DATA FOR ANALYSIS Block Start

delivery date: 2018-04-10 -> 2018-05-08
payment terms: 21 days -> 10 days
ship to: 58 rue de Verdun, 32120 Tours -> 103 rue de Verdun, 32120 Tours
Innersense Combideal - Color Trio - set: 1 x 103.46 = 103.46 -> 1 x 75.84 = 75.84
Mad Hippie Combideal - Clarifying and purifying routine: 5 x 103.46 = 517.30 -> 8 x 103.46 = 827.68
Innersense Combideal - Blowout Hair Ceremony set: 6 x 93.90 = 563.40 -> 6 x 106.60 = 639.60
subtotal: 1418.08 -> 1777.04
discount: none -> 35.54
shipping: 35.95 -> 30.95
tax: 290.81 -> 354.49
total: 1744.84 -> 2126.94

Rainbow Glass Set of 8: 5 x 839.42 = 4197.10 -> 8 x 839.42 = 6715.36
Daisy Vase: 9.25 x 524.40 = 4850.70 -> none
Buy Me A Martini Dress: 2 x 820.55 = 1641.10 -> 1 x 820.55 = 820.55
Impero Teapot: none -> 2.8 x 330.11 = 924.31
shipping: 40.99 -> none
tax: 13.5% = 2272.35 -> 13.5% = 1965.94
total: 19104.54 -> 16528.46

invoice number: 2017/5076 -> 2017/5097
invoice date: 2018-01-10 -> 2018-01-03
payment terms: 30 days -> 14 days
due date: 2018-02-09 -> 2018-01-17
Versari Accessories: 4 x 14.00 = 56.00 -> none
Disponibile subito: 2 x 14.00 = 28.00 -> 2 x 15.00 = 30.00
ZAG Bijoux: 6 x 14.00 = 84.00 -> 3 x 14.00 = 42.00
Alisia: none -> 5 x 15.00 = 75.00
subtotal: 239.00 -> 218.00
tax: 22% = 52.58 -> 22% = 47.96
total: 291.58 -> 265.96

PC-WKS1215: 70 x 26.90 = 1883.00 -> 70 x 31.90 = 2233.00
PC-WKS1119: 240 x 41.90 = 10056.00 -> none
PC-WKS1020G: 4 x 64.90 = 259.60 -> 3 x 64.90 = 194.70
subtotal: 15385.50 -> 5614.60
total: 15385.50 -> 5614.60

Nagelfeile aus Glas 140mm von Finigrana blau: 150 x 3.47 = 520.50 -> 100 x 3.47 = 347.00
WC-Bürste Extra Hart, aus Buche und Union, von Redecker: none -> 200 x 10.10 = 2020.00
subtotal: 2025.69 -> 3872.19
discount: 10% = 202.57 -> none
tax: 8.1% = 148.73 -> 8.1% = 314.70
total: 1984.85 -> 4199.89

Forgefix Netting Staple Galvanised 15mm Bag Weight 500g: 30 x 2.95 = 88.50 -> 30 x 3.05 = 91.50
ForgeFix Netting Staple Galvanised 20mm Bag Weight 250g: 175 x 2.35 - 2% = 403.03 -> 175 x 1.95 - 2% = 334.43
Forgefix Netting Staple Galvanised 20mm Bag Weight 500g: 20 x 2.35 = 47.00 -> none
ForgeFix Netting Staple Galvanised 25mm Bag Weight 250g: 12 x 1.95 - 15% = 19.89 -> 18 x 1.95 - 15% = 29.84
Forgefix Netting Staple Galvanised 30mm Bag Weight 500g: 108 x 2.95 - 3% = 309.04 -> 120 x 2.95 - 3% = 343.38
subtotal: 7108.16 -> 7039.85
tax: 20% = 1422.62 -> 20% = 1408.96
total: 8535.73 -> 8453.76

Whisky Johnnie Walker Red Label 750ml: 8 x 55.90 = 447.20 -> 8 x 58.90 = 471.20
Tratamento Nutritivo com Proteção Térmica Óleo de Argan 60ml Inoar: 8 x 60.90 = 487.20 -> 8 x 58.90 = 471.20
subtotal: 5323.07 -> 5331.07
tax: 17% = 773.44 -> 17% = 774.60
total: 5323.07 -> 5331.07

DATA FOR ANALYSIS Block End

_WHAT TO PRODUCE:_
When the word "date" shows up in a line of the entries, pull that line out.

_COMPLETED EXERCISE:_
delivery date: 2018-04-10 -> 2018-05-08
invoice date: 2018-01-10 -> 2018-01-03
due date: 2018-02-09 -> 2018-01-17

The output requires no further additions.